Book of Good Farming
says that, and if it doesn’t, it should. I may just scratch it in my copy, if I ever scratch up enough scratch from my pumpkin-patch to buy a copy someday. Want the glass?”
“Yes!” Jack cried. “Yeah, great!” He groped for his sticks. Frugality was forgotten. “How much?”
The vendor frowned and looked around swiftly to see if they were being watched. “Put it away, my son. Tuck it down deep, that’s the way. You show your scratch, you’re apt to lose the batch. Dips abound on market-ground.”
“What?”
“Never mind. No charge. Take it. Half of em get broken in the back of my wagon when I drag em back to my store come tenmonth. Mothers bring their little ’uns over and they try it but they don’t buy it.”

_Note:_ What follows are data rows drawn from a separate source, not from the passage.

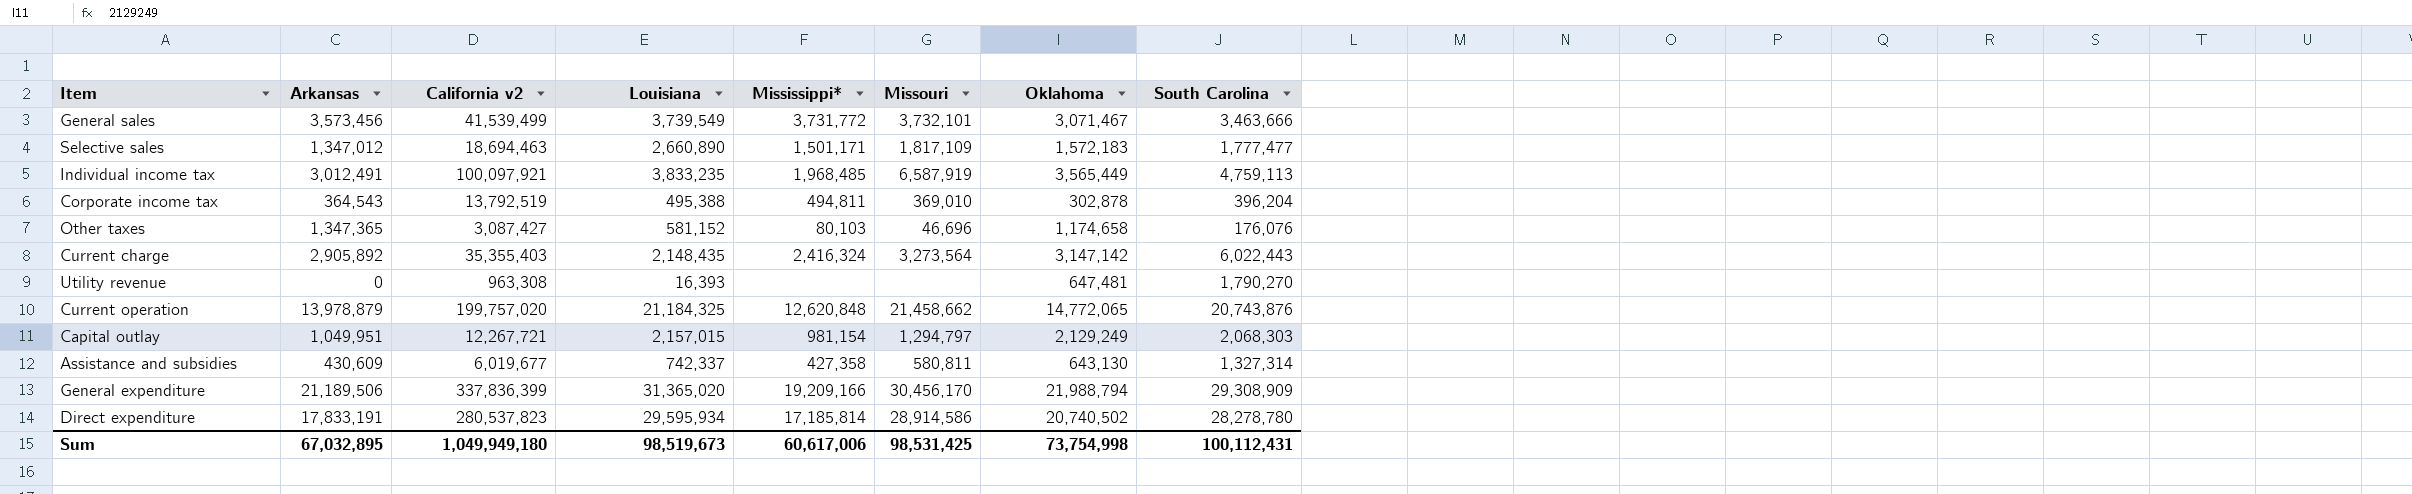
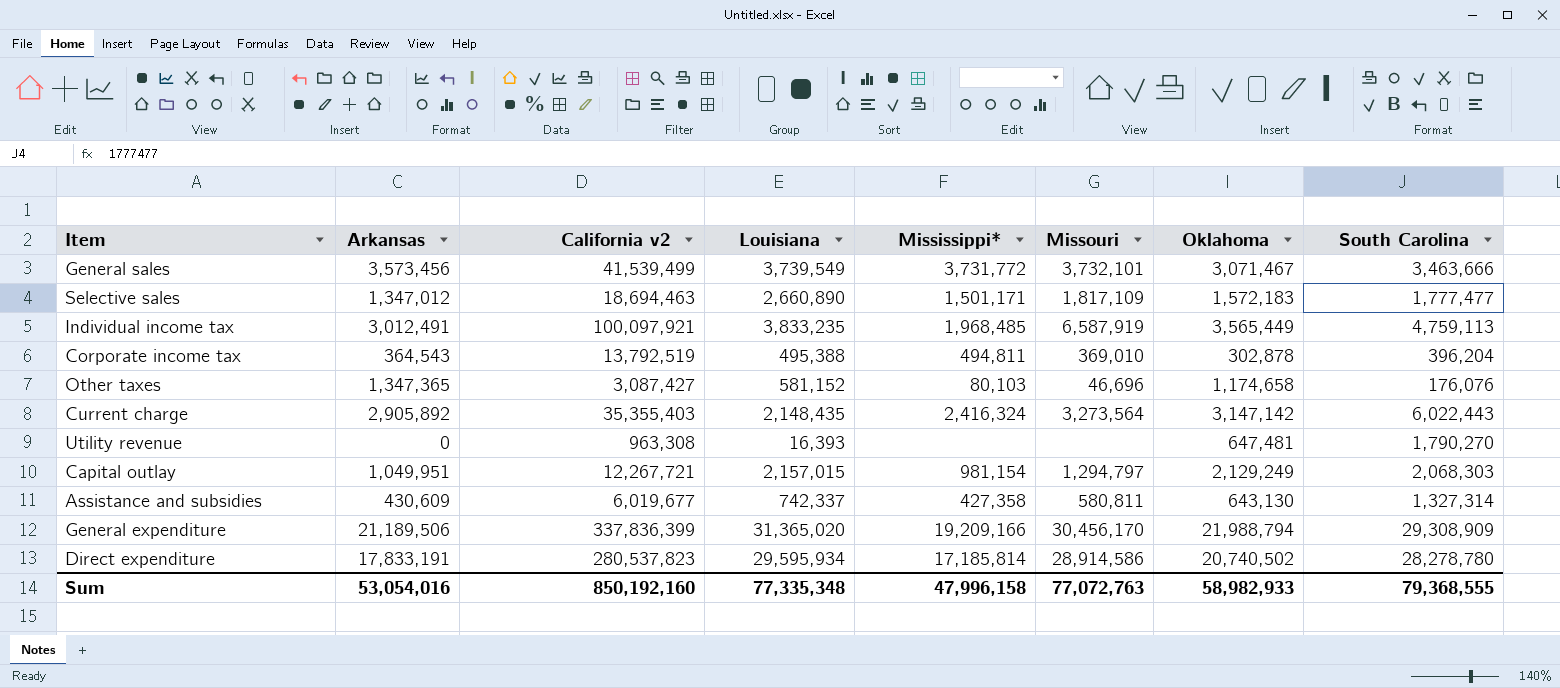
row Current operation: 13,978,879 | 199,757,020 | 21,184,325 | 12,620,848 | 21,458,662 | 14,772,065 | 20,743,876 -> none
Sum | Arkansas: 67,032,895 -> 53,054,016
Sum | California v2: 1,049,949,180 -> 850,192,160
Sum | Louisiana: 98,519,673 -> 77,335,348
Sum | Mississippi*: 60,617,006 -> 47,996,158
Sum | Missouri: 98,531,425 -> 77,072,763
Sum | Oklahoma: 73,754,998 -> 58,982,933
Sum | South Carolina: 100,112,431 -> 79,368,555

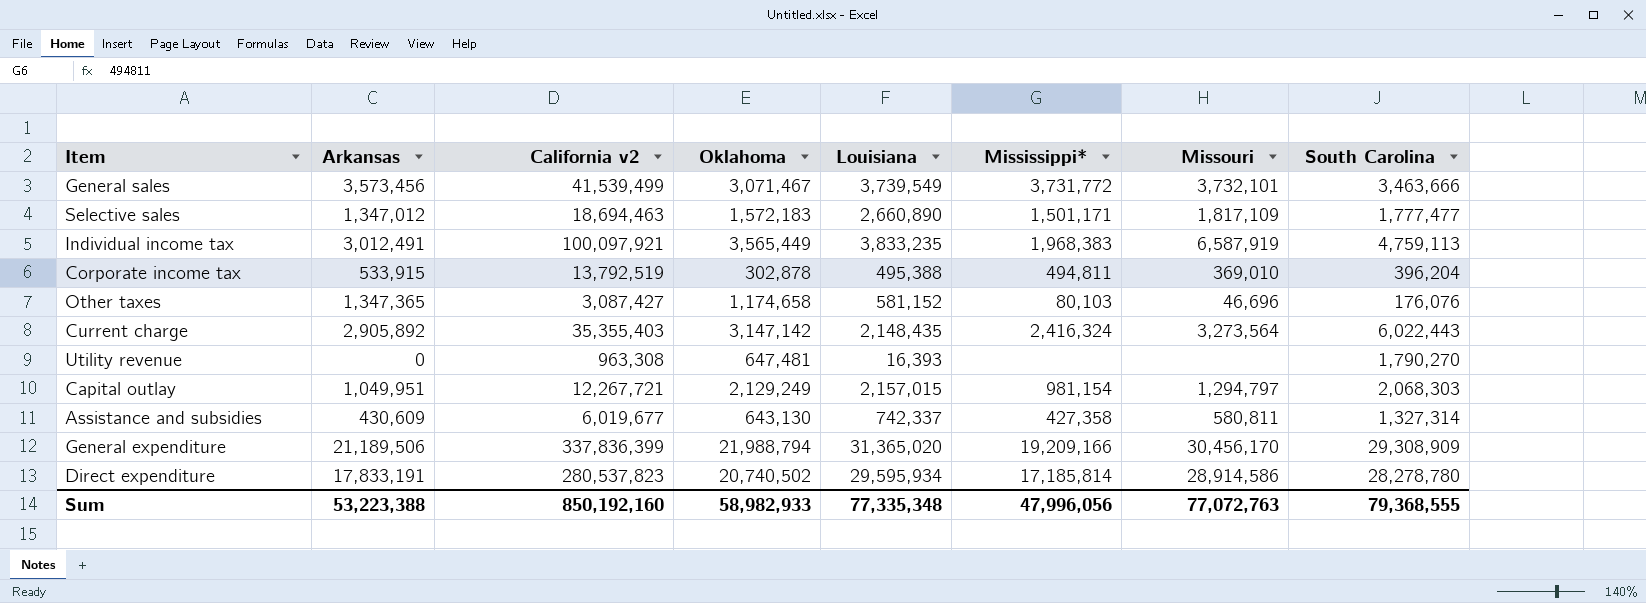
column Oklahoma | position: 7 -> 4
Individual income tax | Mississippi*: 1,968,485 -> 1,968,383
Corporate income tax | Arkansas: 364,543 -> 533,915
Sum | Arkansas: 53,054,016 -> 53,223,388
Sum | Mississippi*: 47,996,158 -> 47,996,056

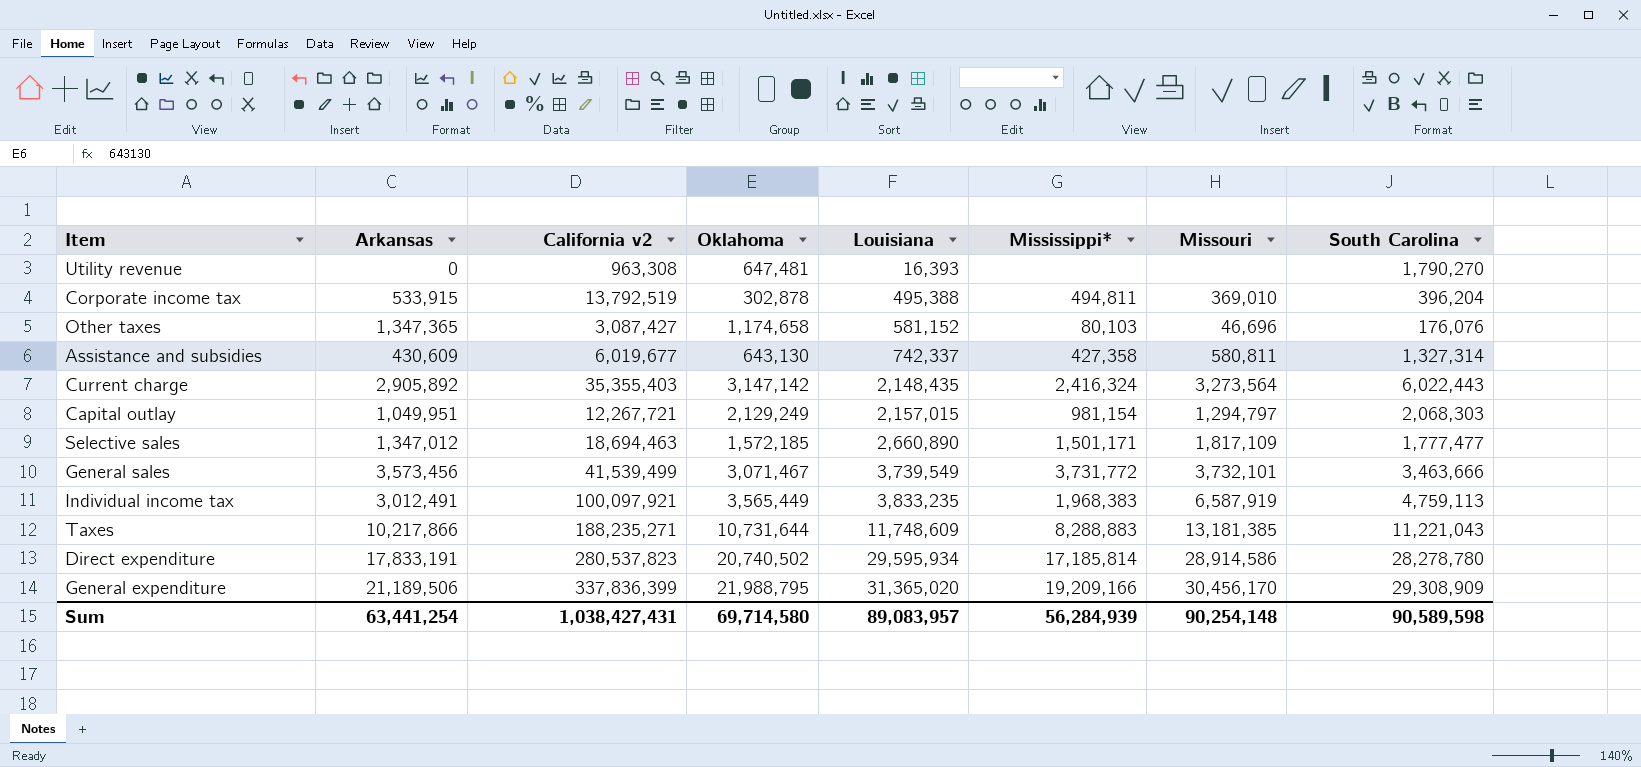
row order: none -> Louisiana ascending
Selective sales | Oklahoma: 1,572,183 -> 1,572,185
row Taxes: none -> 10,217,866 | 188,235,271 | 10,731,644 | 11,748,609 | 8,288,883 | 13,181,385 | 11,221,043
General expenditure | Oklahoma: 21,988,794 -> 21,988,795
Sum | Arkansas: 53,223,388 -> 63,441,254
Sum | California v2: 850,192,160 -> 1,038,427,431
Sum | Oklahoma: 58,982,933 -> 69,714,580
Sum | Louisiana: 77,335,348 -> 89,083,957
Sum | Mississippi*: 47,996,056 -> 56,284,939
Sum | Missouri: 77,072,763 -> 90,254,148
Sum | South Carolina: 79,368,555 -> 90,589,598

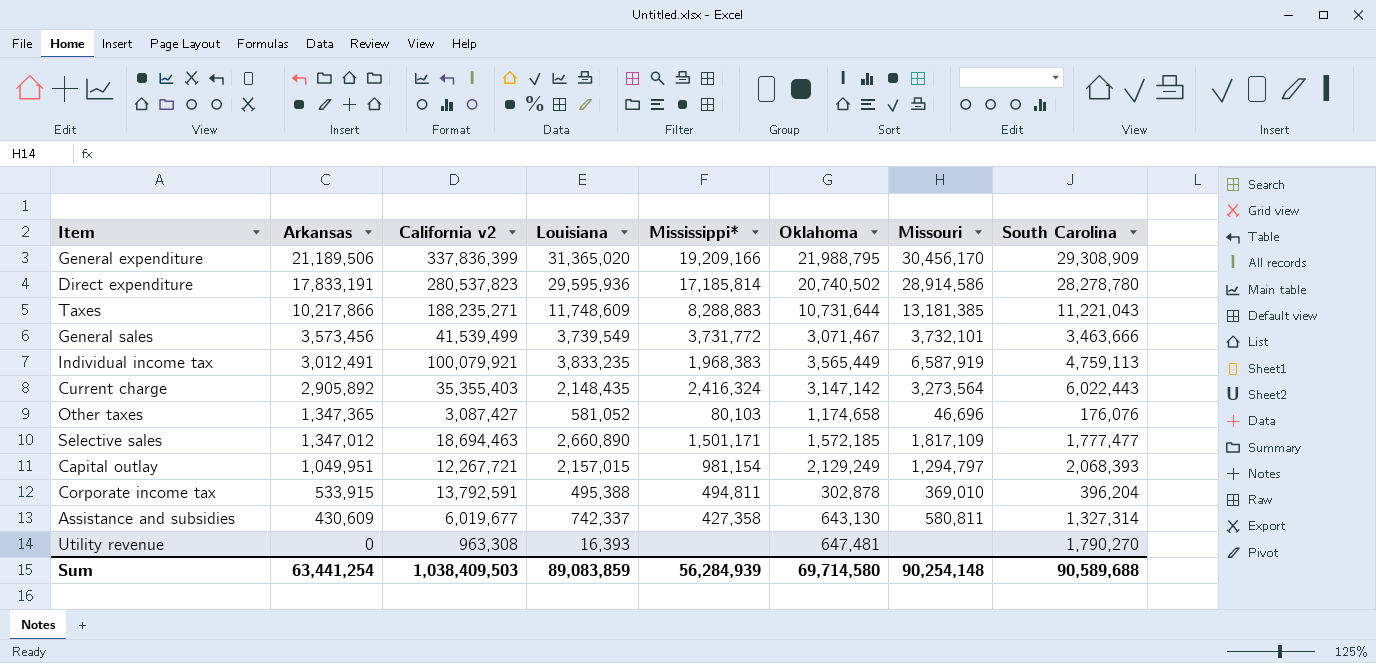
row order: Louisiana ascending -> Arkansas descending
column Oklahoma | position: 4 -> 6
Direct expenditure | Louisiana: 29,595,934 -> 29,595,936
Individual income tax | California v2: 100,097,921 -> 100,079,921
Other taxes | Louisiana: 581,152 -> 581,052
Capital outlay | South Carolina: 2,068,303 -> 2,068,393
Corporate income tax | California v2: 13,792,519 -> 13,792,591
Sum | California v2: 1,038,427,431 -> 1,038,409,503
Sum | Louisiana: 89,083,957 -> 89,083,859
Sum | South Carolina: 90,589,598 -> 90,589,688

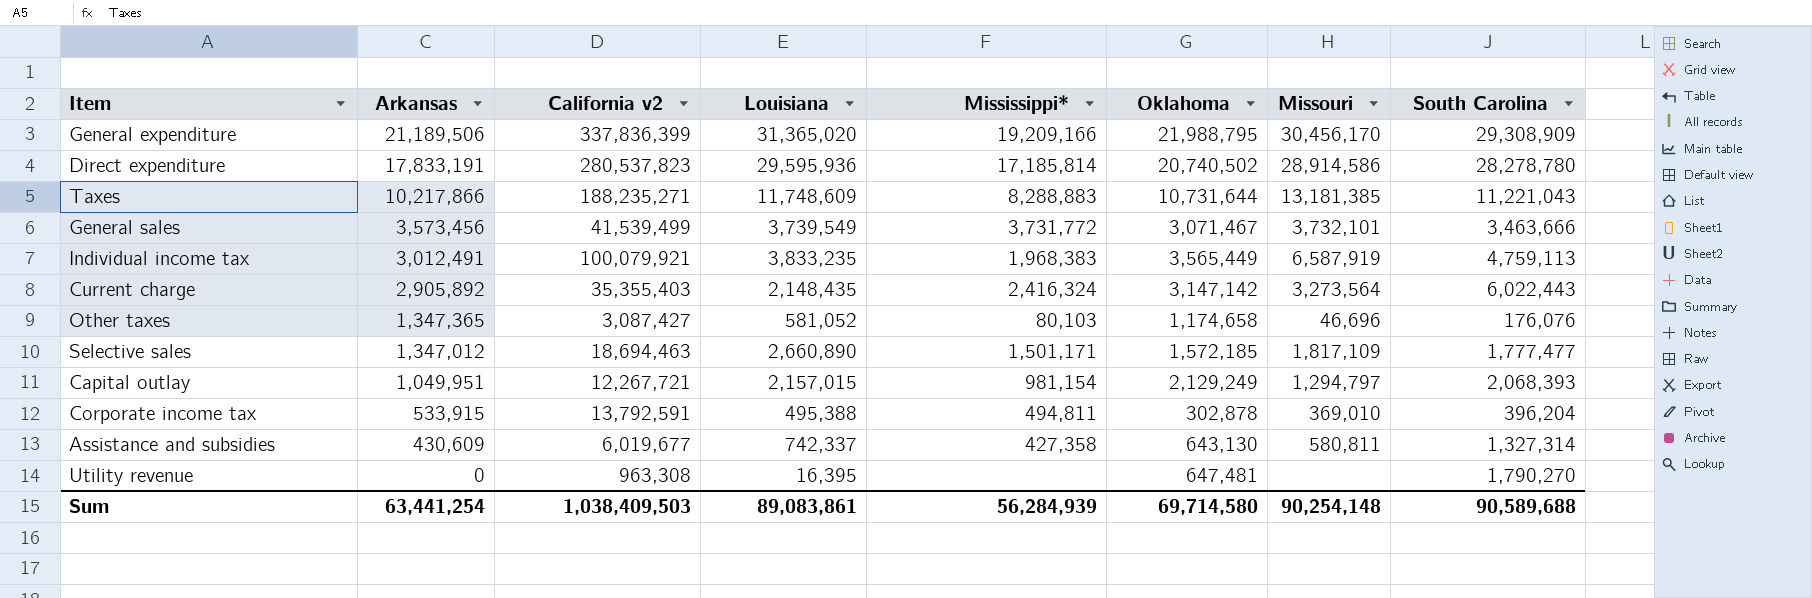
Utility revenue | Louisiana: 16,393 -> 16,395
Sum | Louisiana: 89,083,859 -> 89,083,861

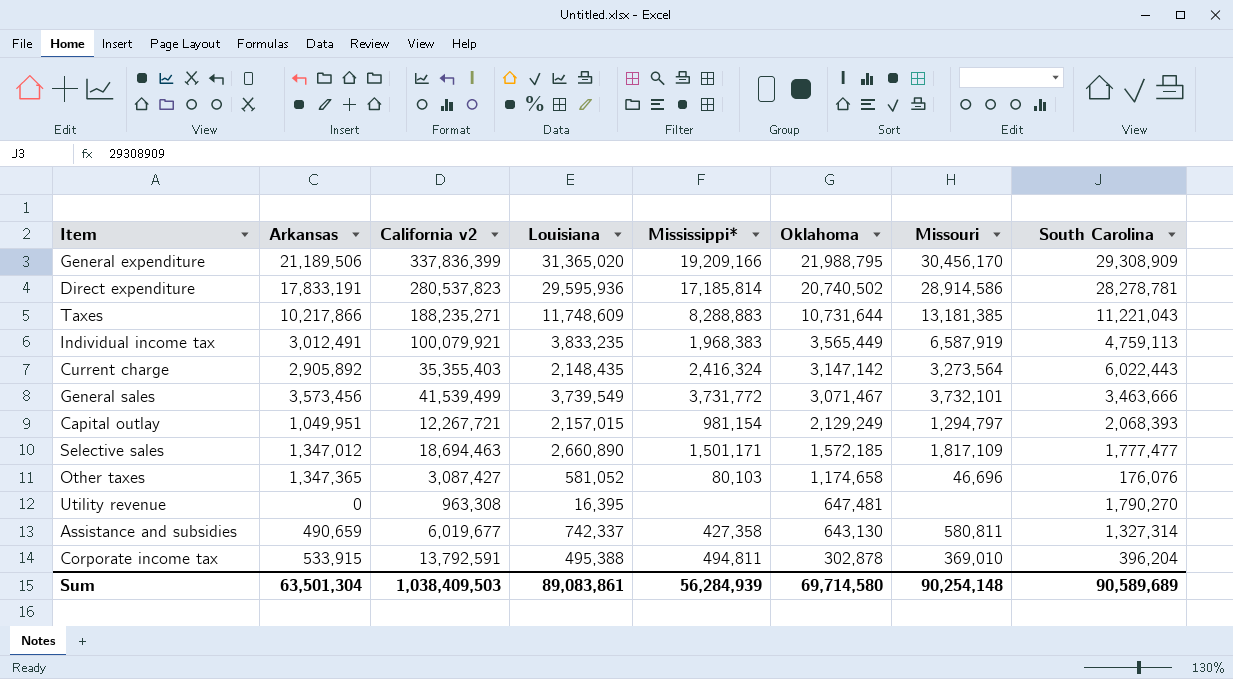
row order: Arkansas descending -> Oklahoma descending
Direct expenditure | South Carolina: 28,278,780 -> 28,278,781
Assistance and subsidies | Arkansas: 430,609 -> 490,659
Sum | Arkansas: 63,441,254 -> 63,501,304
Sum | South Carolina: 90,589,688 -> 90,589,689

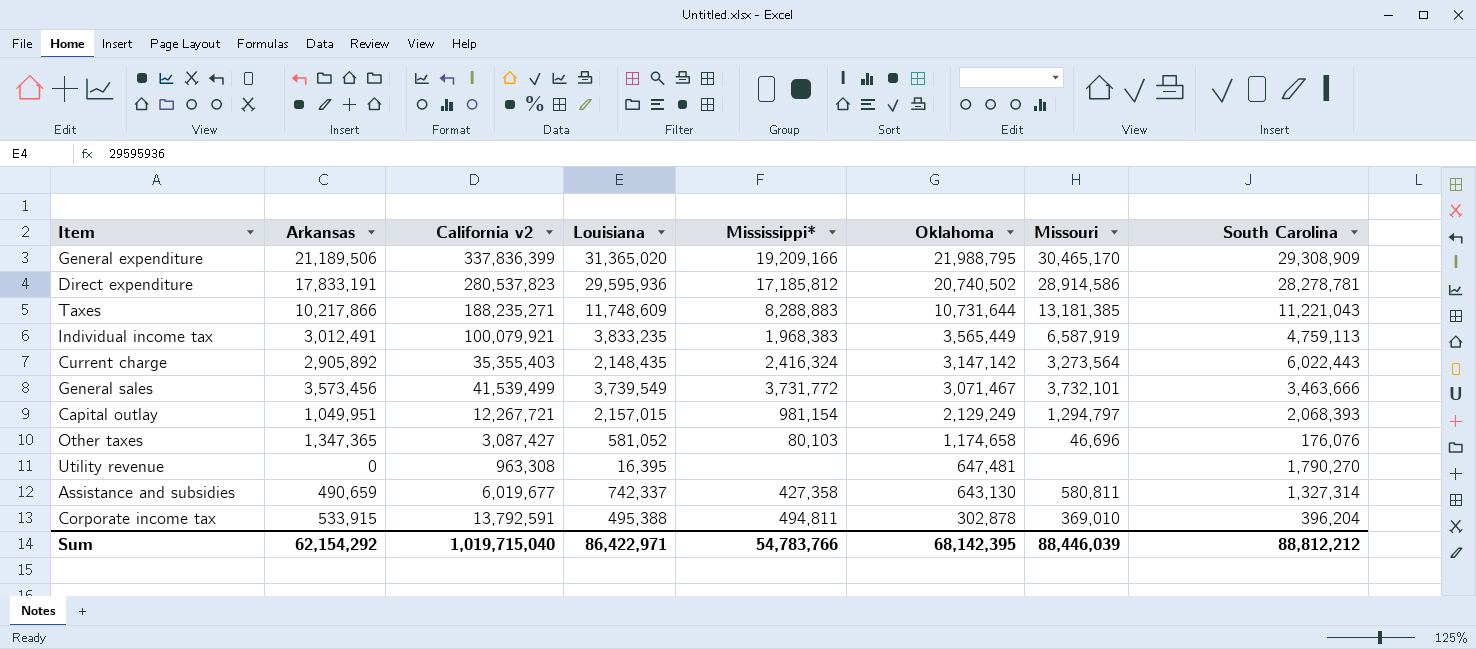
row Selective sales: 1,347,012 | 18,694,463 | 2,660,890 | 1,501,171 | 1,572,185 | 1,817,109 | 1,777,477 -> none
General expenditure | Missouri: 30,456,170 -> 30,465,170
Direct expenditure | Mississippi*: 17,185,814 -> 17,185,812
Sum | Arkansas: 63,501,304 -> 62,154,292
Sum | California v2: 1,038,409,503 -> 1,019,715,040
Sum | Louisiana: 89,083,861 -> 86,422,971
Sum | Mississippi*: 56,284,939 -> 54,783,766
Sum | Oklahoma: 69,714,580 -> 68,142,395
Sum | Missouri: 90,254,148 -> 88,446,039
Sum | South Carolina: 90,589,689 -> 88,812,212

“Well, at least you don’t deny it,” Jack said.
The vendor looked at him with some surprise and then they both burst out laughing.
“A happy boy with a snappy mouth,” the vendor said. “Come see me when you’re older and bolder, my son. We’ll take your mouth and head south and treble what we peddle.”
Jack giggled. This guy was better than a rap record by the Sugarhill Gang.